EXERCISE GOAL: Locate the line that contains "column Drama | position: 4 -> 1" in the entries below. Retype it and all following lines through the final one, character for character.

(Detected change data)
----------

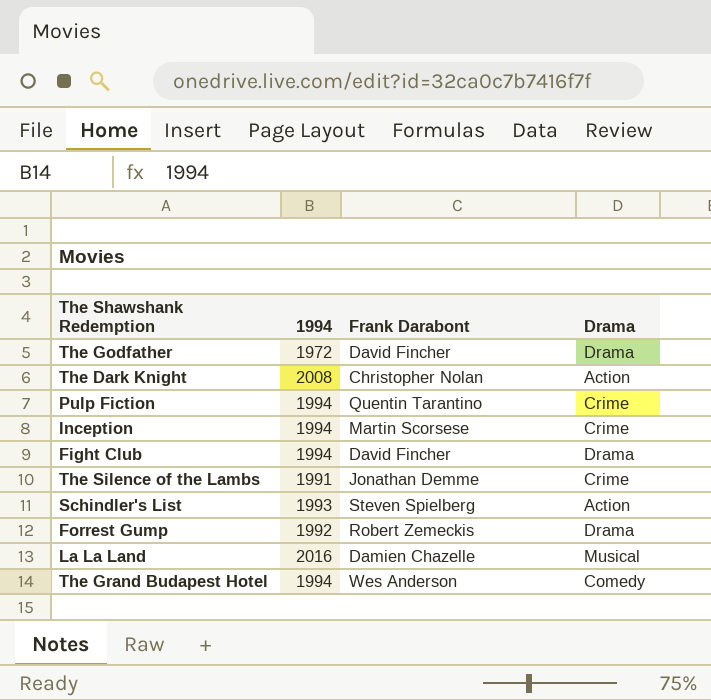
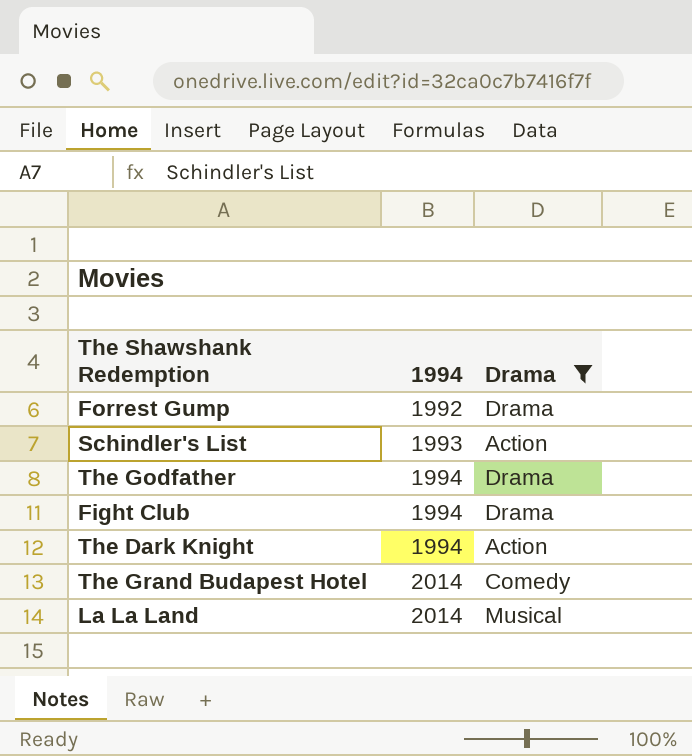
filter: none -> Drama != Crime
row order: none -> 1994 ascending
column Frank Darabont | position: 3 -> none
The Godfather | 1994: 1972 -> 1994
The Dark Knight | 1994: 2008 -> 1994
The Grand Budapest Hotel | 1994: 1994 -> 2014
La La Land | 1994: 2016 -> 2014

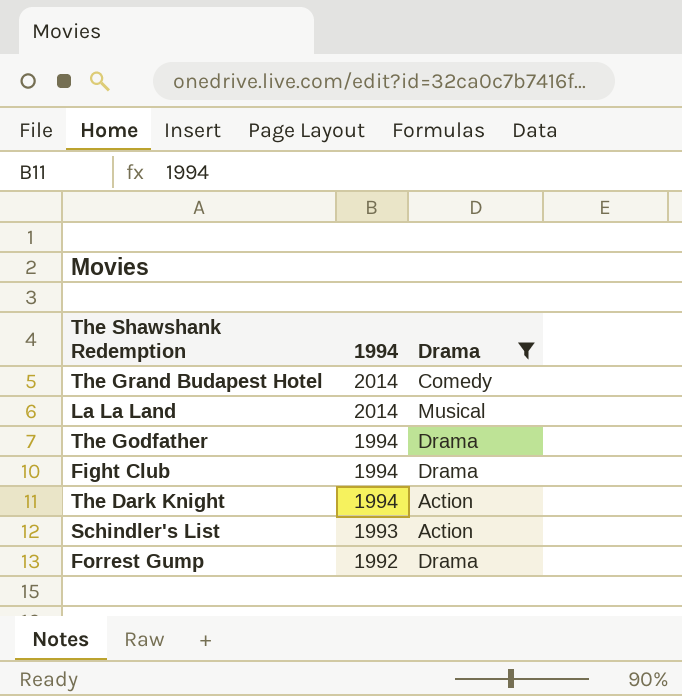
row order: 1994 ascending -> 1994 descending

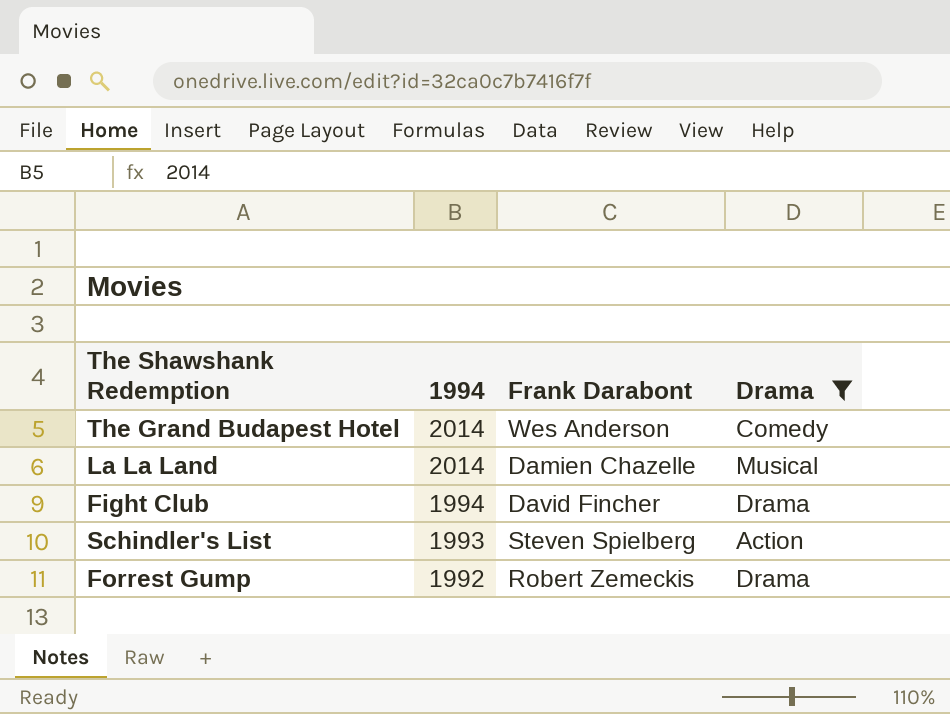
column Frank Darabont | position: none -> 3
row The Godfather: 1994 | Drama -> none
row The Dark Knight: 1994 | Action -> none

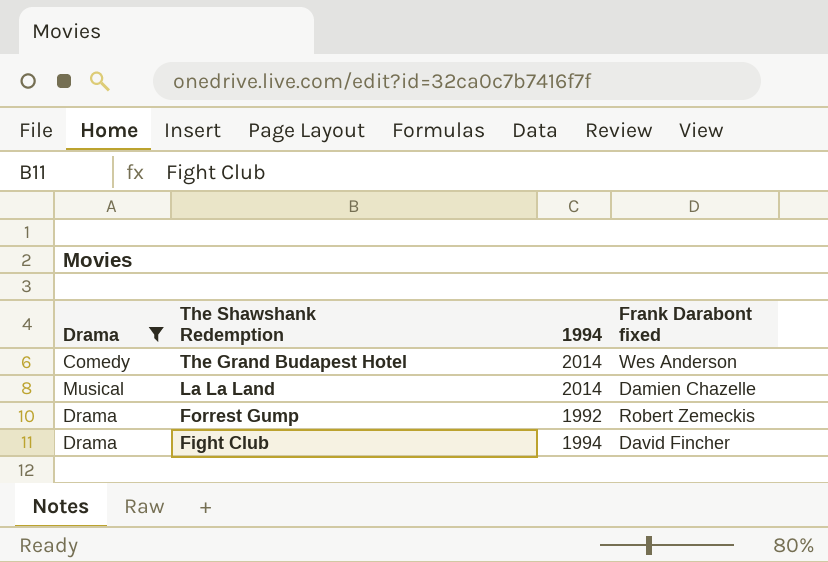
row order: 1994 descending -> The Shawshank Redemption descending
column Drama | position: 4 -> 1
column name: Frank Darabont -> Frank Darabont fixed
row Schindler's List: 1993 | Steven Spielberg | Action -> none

----------

EXERCISE OUTPUT:
column Drama | position: 4 -> 1
column name: Frank Darabont -> Frank Darabont fixed
row Schindler's List: 1993 | Steven Spielberg | Action -> none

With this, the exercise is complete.